My initial impression was “I’m the youngest person here by thirty years.” Predominantly, it would seem, sphincter-trauma is an old man’s game, not a worry of the young. Indeed, as I filled out my paperwork, I glanced over to see the great Sidney Poitier leafing through a magazine. This relaxed me somewhat, as I thought to myself “Any ass-doc that’s good enough for Mr Tibbs...”
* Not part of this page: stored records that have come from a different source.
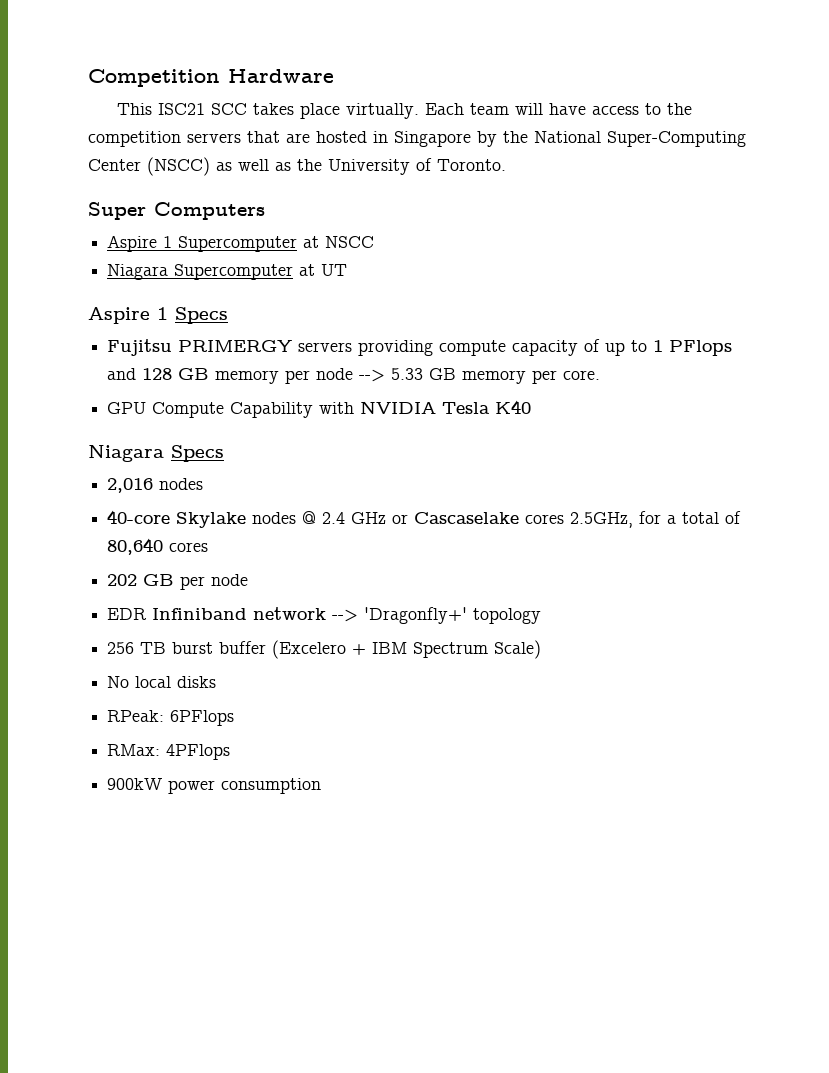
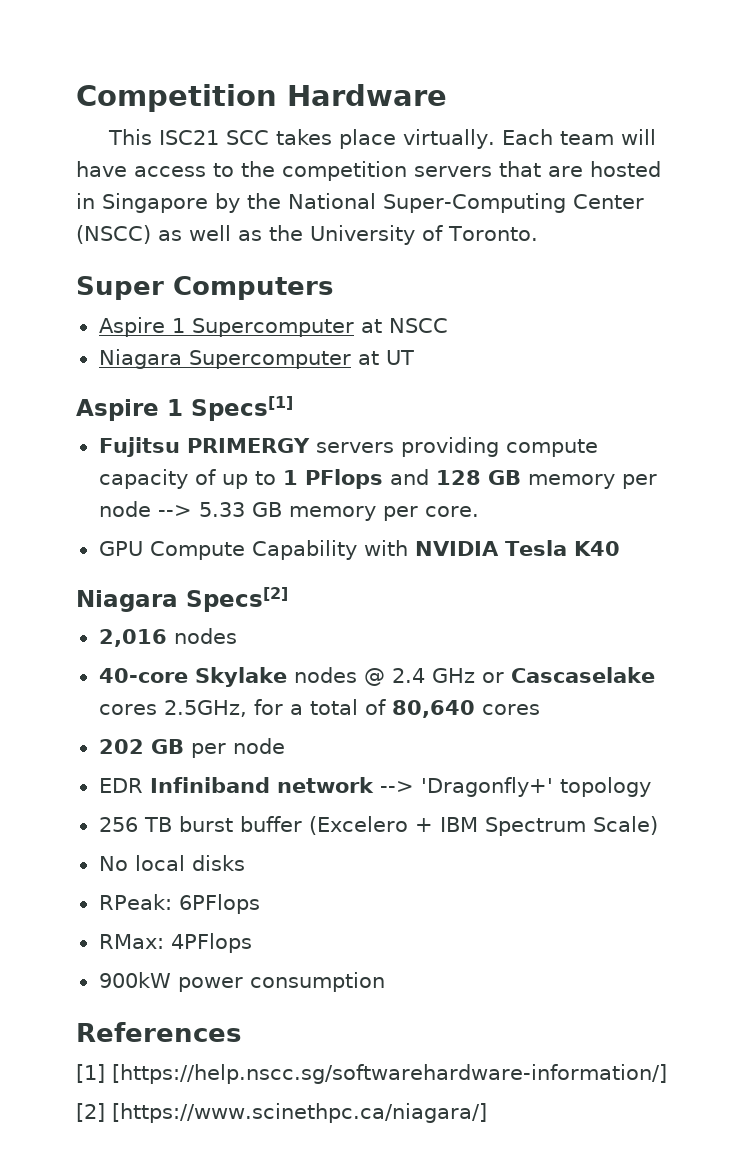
- Aspire 1 Specs
+ Aspire 1 Specs[1]
- Niagara Specs
+ Niagara Specs[2]
+ References
+ [1] [https://help.nscc.sg/softwarehardware-information/]
+ [2] [https://www.scinethpc.ca/niagara/]

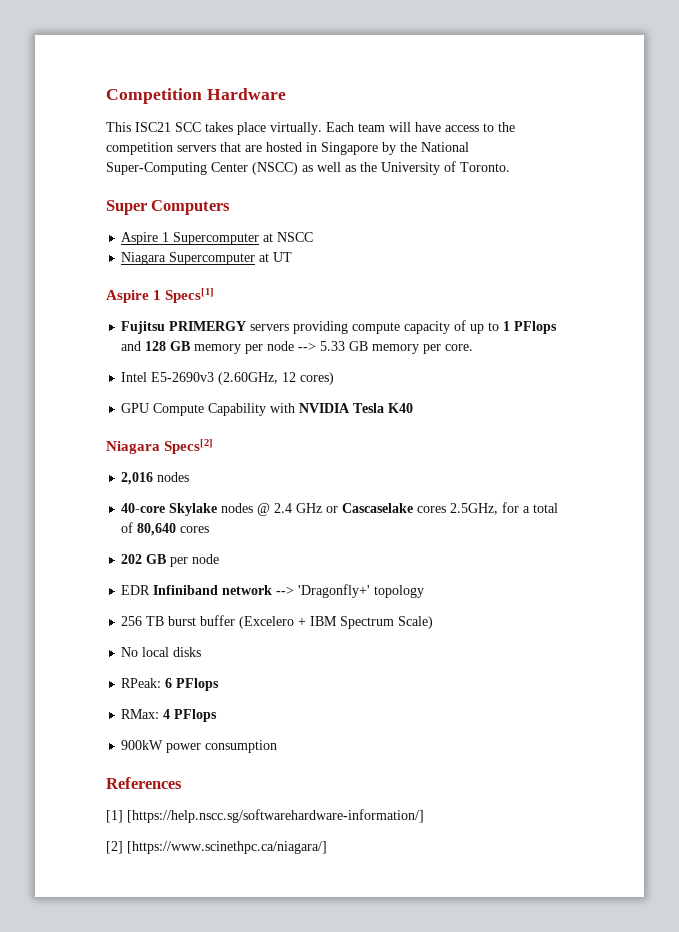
+ Intel E5-2690v3 (2.60GHz, 12 cores)
- RPeak: 6PFlops
+ RPeak: 6 PFlops
- RMax: 4PFlops
+ RMax: 4 PFlops

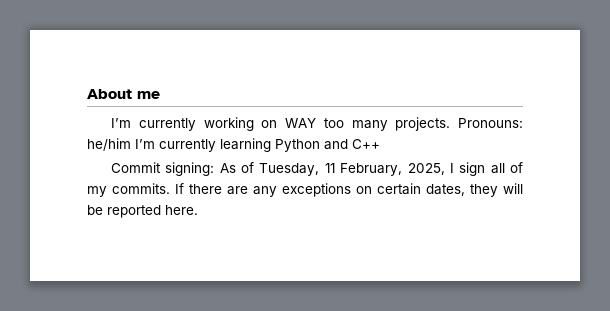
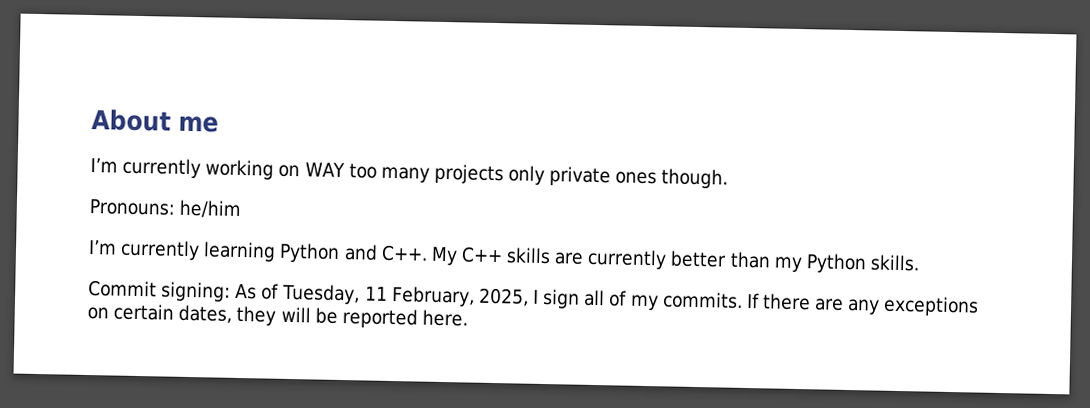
- I’m currently working on WAY too many projects. Pronouns: he/him I’m currently learning Python and C++
+ I’m currently working on WAY too many projects only private ones though.
+ Pronouns: he/him
+ I’m currently learning Python and C++. My C++ skills are currently better than my Python skills.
Once in the examination room, I was joined by the doc, who was much younger than I’d imagined he would be. I told him about my symptoms, and he told me to drop trou and get up on the table, laying on my side, in that colonic position I’d come to know over the last few years. Prepared for a probing finger or camera tool of some sort to intrude upon the solace (or sole-ass) of my rear end, I was shocked when he merely opened my ass cheeks a bit, let ’em close again, then stood up and said “Alright, we’re done.” As he washed his hands, the doc explained there was little point in looking beyond the surface, as he could easily see I was suffering from an anal fissure, and that any probe deeper would cause me to leap off the table. He gave me prescriptions for two creams — one to be applied three times daily around the “peri-anal” area, and the other to be applied when needed, for pain. I’m not sure what the first cream does, but the second is essentially a topical numbing agent. I rub it in, and my asshole goes to sleep. If I ever found myself up on Brokeback Mountain, this is the cream I’d want to have in my rucksack... and in my asshole. Sadly, however, the fissure travels up the colon a bit, so while numbing the surface provides some relief, it’s the cut deeper up the mine shaft that I feel after shitting, which the doctor described as an “involuntary constriction of the sphincter and colon”. He explained that the pain didn’t come from the cut itself so much as the colon’s reaction to the fissure once feces traveled over it. His metaphor was this: “If I cut your arm with a razor, you’d draw your arm as close to your body as possible and apply pressure to the wound, right? That’s what’s going on down in your anus now, only that clenching is involuntary, and no matter what you do, you can’t relax it. Your body’s just protecting itself from more pain, but it’s creating more pain in the process.”